7 years in retail customer service
Expertise in letting and rental law for 6 years
By trade - I'm an IT engineer working in the housing sector.
Please note that any posts made by myself are for information only and should not and must not be taken as correct or factual. If in doubt, consult with a solicitor or other person of equal legal standing.
I was under the impression that if you want to appeal a decision in county court, then you have to ask the judges permission on the day after he has given his judgement?
I was under the impression that if you want to appeal a decision in county court, then you have to ask the judges permission on the day after he has given his judgement?
I can't see anywhere where it says that you must get permission the day after? I have spoken to the court who advise that the form for small claims appeals is N164, and that form talks about 21 days from the judge's decision:
I'm sure the tenant hasn't missed the boat because the lady on the court desk said that the appeal process could not begin until written confirmation of the judges decision was received (which happened 8 days after the hearing).
No, the tenant has given up with it, having lost all faith in the county court system. It was not a large deposit, and the court fees had already taken a significant amount of money. An appeal would have raised the costs even further, with only a small chance of success.
Hi, thats a shame, I am currently suing my LL, we rented one property from 2000 - 2008 then we moved to another of the same LL's properties. So we only paid a top up on the deposit. But our AST states that the full amount of deposit was to be paid into a TDS.
We are waiting for a hearing. I have to say I am so determined that if we lose, I am certainly going to appeal, even just so this forum knows what the next step will be. We are claiming just over £4500, but it really is not the money, its the principle. If you drink and drive you get penialised, if the LL does not pay the deposit into a TDS then they must also be penialised. OOh , dear me, Rant over lol
I think in this case, the judge was definitely wrong.
According to the Housing act 2004 section 214:
(1) Where a tenancy deposit has been paid in connection with a shorthold tenancy, the tenant or any relevant person (as defined by section 213(10)) may make an application to a county court on the grounds—
(a) that the initial requirements of an authorised scheme (see section 213(4)) have not, or section 213(6)(a) has not, been complied with in relation to the deposit; or
(b) that he has been notified by the landlord that a particular authorised scheme applies to the deposit but has been unable to obtain confirmation from the scheme administrator that the deposit is being held in accordance with the scheme.

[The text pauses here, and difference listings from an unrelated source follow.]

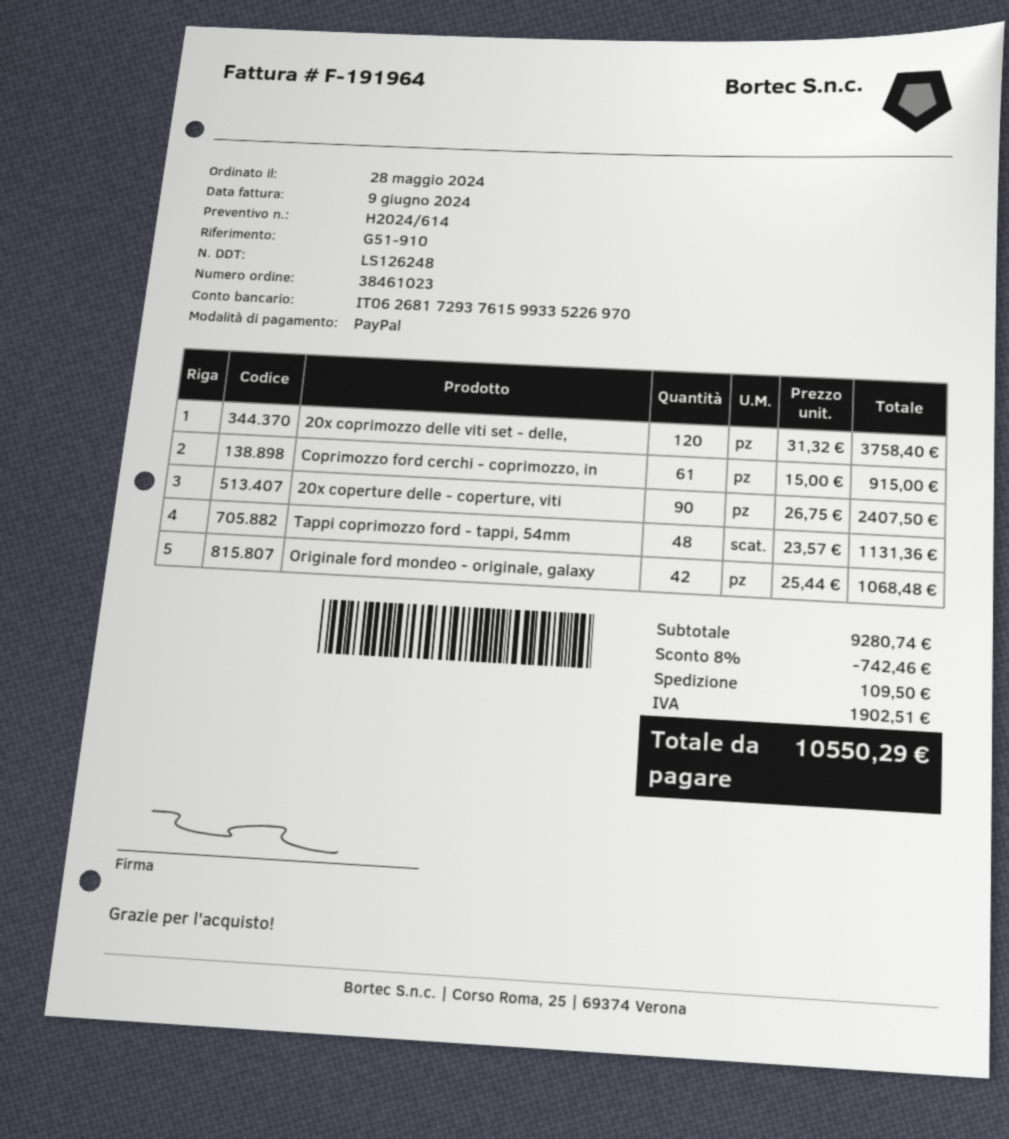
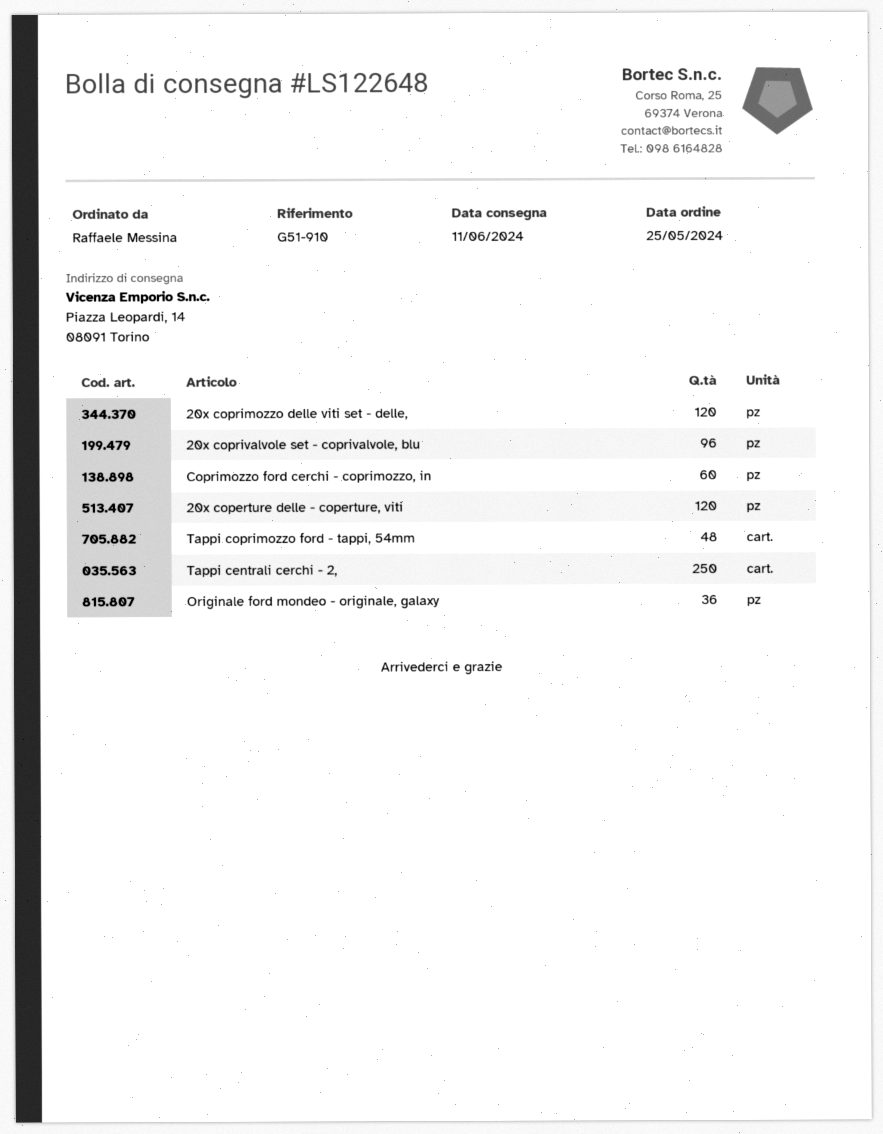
order date: 2024-05-28 -> 2024-05-25
delivery note number: LS126248 -> LS122648
Coprimozzo ford cerchi - coprimozzo, in: 61 -> 60
20x coperture delle - coperture, viti: 90 -> 120
Originale ford mondeo - originale, galaxy: 42 -> 36
20x coprivalvole set - coprivalvole, blu: none -> 96
Tappi centrali cerchi - 2,: none -> 250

Since it was clear that "a tenancy deposit has been paid in connection with a shorthold tenancy" in this case, and there is nothing in the law says that "there can be no claim after a tenancy has ended", the tenant should be able to claim and the judge shouldn't dismiss the case using the reason he/she gave.
I agree,
a 'renewal' of an AST ends the original, thus meaning that the deposit should be protected by law.

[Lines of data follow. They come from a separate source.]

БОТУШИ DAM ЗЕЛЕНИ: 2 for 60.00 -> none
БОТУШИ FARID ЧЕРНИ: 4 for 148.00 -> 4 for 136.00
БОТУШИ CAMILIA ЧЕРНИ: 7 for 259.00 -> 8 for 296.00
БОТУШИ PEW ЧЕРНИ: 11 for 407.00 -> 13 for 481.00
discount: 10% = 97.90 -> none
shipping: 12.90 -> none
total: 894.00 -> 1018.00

i'd fight this one to the death because it's the LL's responsibility to place a deposit and not the Tenants duty to remind/ask him to do it.
I can find nothing in any of the Housing Acts where it states that a claim has to be made whilst your still in an agreement, and as was previously stated it's usual in cases like this that a Tenant only finds out a deposit was not protected after they move out and request it back.
Thinking back, I think the judge's decision was based upon the tenant not chasing up DPS info from the landlord after the 14 days allowed from the start of the tenancy. Therefore, the judge decided that it must have been some kind of entrapment by the tenant, and that it was the tenant's fault for waiting until after the tenancy before raising the issue.
I beleive the tenant in question is waiting for a precendent to be set before taking further action, as the costs could easily spiral out of control. Somehow I doubt that a DPS case will ever get to a higher court though.